Ok, thank you so much for your advice. I will ring the stud owner tomorrow and try and get the details from them.

Thanks again.


----------



## mel (Jul 19, 2008)

This all sounds familar u didnt buy her frm her from Oldham/Rochdale did u ?


----------



## mel (Jul 19, 2008)

rocco33 said:


> I'm not an expert in bulldogs at all, but I have heard that they are a difficult to mate breed and breeders sometimes use AI without informing the KC so perhaps this is what they've done. They shouldn't and it's dishonest, but it happens.


Ok its dishonest as far as the KC dnt like it they really do need to move on AI offers no stress to the bitch is very clean for both dog and bitch..how many stud owners do u reckon put their boys on abs every so often ? the cost alone puts a lot off..ive known a lot of litter die due to canine herpes...im not looking for an arguement btw so please dnt slate me


----------



## RachaelAnn (Jun 13, 2010)

No, I brought her from Merseyside. Im not sure I understand the issue with AI, I dont really know why it is not accepted by the KC.


----------



## rocco33 (Dec 27, 2009)

> Ok its dishonest as far as the KC dnt like it they really do need to move on AI offers no stress to the bitch is very clean for both dog and bitch..how many stud owners do u reckon put their boys on abs every so often ? the cost alone puts a lot off..ive known a lot of litter die due to canine herpes...im not looking for an arguement btw so please dnt slate me


I'm not going to slate you at all, but I think the KC have very valid reasons for not allowing it and I agree with them. It is done to try to ensure that the genes of those incapable of mating naturally are not continued. Sadly the damage with bulldogs has already been done. Are you in bulldogs - if so perhaps that explains your stance.


----------



## rocco33 (Dec 27, 2009)

> Im not sure I understand the issue with AI, I dont really know why it is not accepted by the KC.


It is to prevent the possibilty of breeding dogs that are unable to mate naturally. The very thing that has happened to bulldogs . It does allow it under certain circumstances - ie an overseas stud, and it is why they used to onlyl allow it with dogs that had already produced a litter. This has recently changed and they do allow AI on maiden bitches, but they will no longer register the progeny of that bitch unless they have had a litter from a natural mating. Sadly, the difficulty in natural matings in bulldogs has made many breeders do it anyway and the result is a breed that is rarely able to be mated naturally  - very sad.
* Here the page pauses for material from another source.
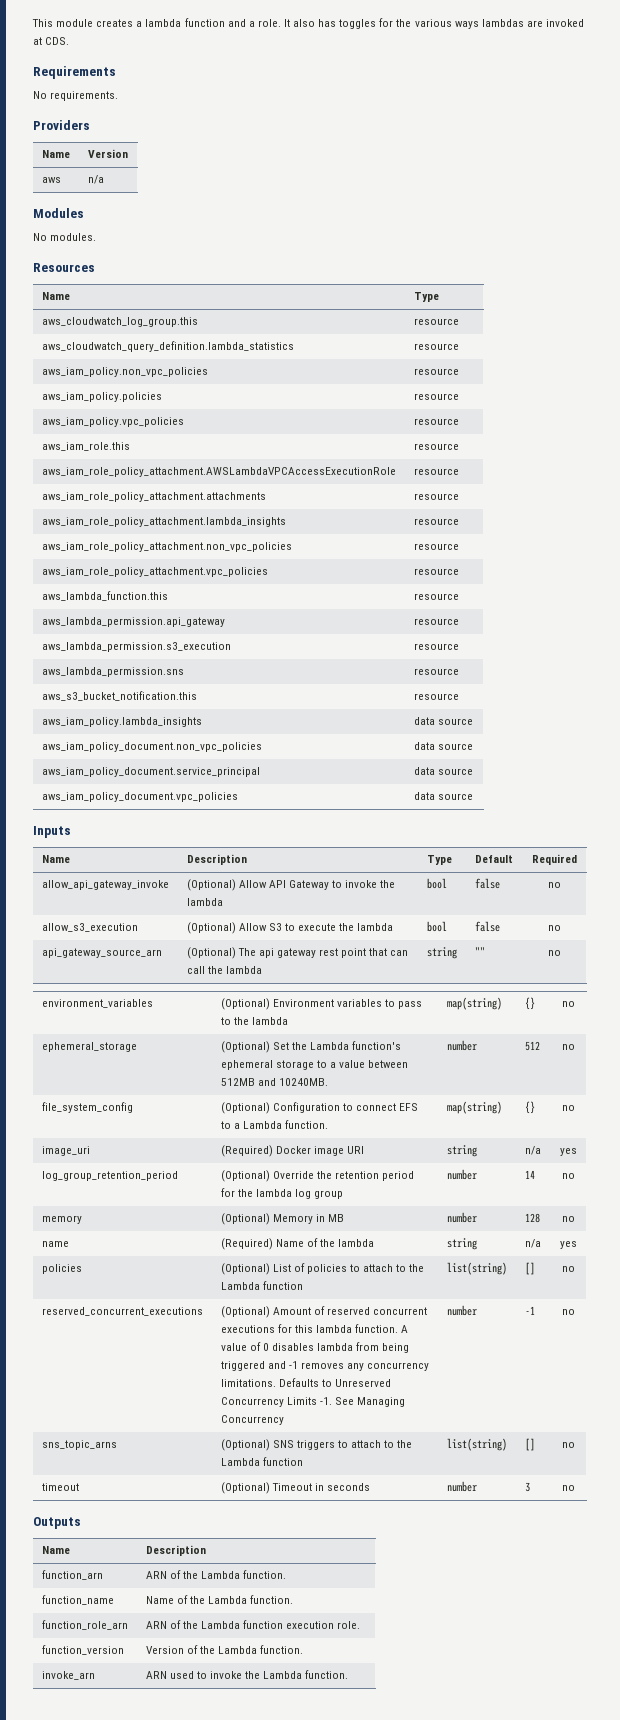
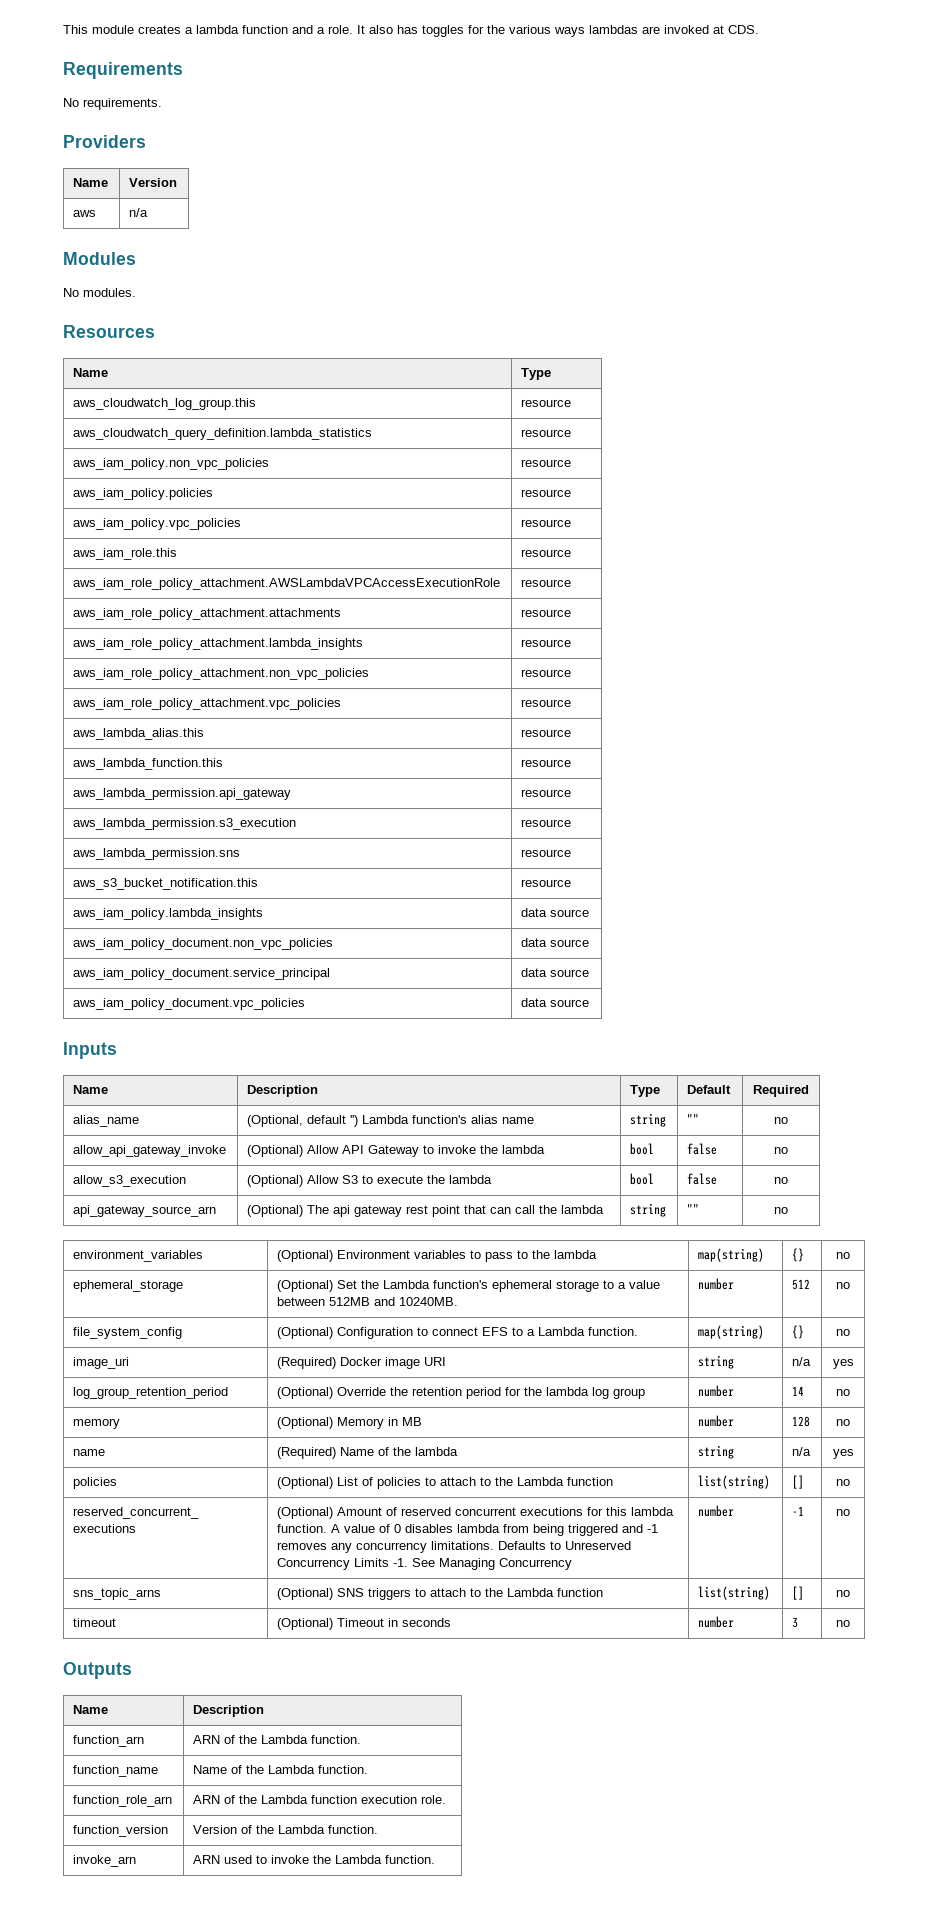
+ aws_lambda_alias.this | resource
+ alias_name | (Optional, default '') Lambda function's alias name | string | "" | no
The KC gets criticised constantly for being the cause of problems being bred into breeds, but where they take action to avoid this, breeders do it anyway dishonestly to the ruination of the breed.


----------



## Blissful Dog Groomer (Mar 30, 2010)

thats what my thoughts were about the stolen bit! u any closer to sorting this out yet



rocco33 said:


> Oh dear - this really is a mess - I really feel for you.
> 
> How can he not know who the registered owner is? I have to say, I suspect if he is the breeder it is in the very worst sense. This is a breed of dog that is not for the inexperienced breeder, so I would wonder what other corners he's cut. Like Swarthy, I too, wondered if he could be a dealer. They can come across as very nice and plausible, and worst case scenario, could this bitch perhaps have been stolen? It all sounds very strange, and sadly I think you will have to accept that your pup will not be registered. Given that you implied you paid a lot of money for him, then as Swarthy says, if they were advertised as KC registered - he is breaking the law and I would follow that up.


----------



## hawksport (Dec 27, 2009)

Without dna the kennel club should refuse to register these puppies


----------



## mel (Jul 19, 2008)

RachaelAnn said:


> No, I brought her from Merseyside. Im not sure I understand the issue with AI, I dont really know why it is not accepted by the KC.


your near me i live in st helens plz pm me details i will try n help you x


----------



## mel (Jul 19, 2008)

rocco33 said:


> It is to prevent the possibilty of breeding dogs that are unable to mate naturally. The very thing that has happened to bulldogs . It does allow it under certain circumstances - ie an overseas stud, and it is why they used to onlyl allow it with dogs that had already produced a litter. This has recently changed and they do allow AI on maiden bitches, but they will no longer register the progeny of that bitch unless they have had a litter from a natural mating. Sadly, the difficulty in natural matings in bulldogs has made many breeders do it anyway and the result is a breed that is rarely able to be mated naturally  - very sad.
> 
> The KC gets criticised constantly for being the cause of problems being bred into breeds, but where they take action to avoid this, breeders do it anyway dishonestly to the ruination of the breed.


In my opinion the KC is all about money like most other organisations for example anyone can apply to be an accredited breeder there isnt any checks etc u pay the fee your sorted !!! its only when they receive a few complaints they act n remove it !.....

As far as Bulldogs are concerned most can and will mate naturally the only reason we assist is purely due to the size of them..if you have a maiden bitch of a good size and the stud is allowed to tie if she decides she dnt like it then theres a massive problem for both if she bolts then theres huge trauma to him and her so for that reason we dnt allow them to tie.


----------



## davehyde (Jul 13, 2009)

mel said:


> As far as Bulldogs are concerned most can and will mate naturally the only reason we assist is purely due to the size of them..if you have a maiden bitch of a good size and the stud is allowed to tie if she decides she dnt like it then theres a massive problem for both if she bolts then theres huge trauma to him and her so for that reason we dnt allow them to tie.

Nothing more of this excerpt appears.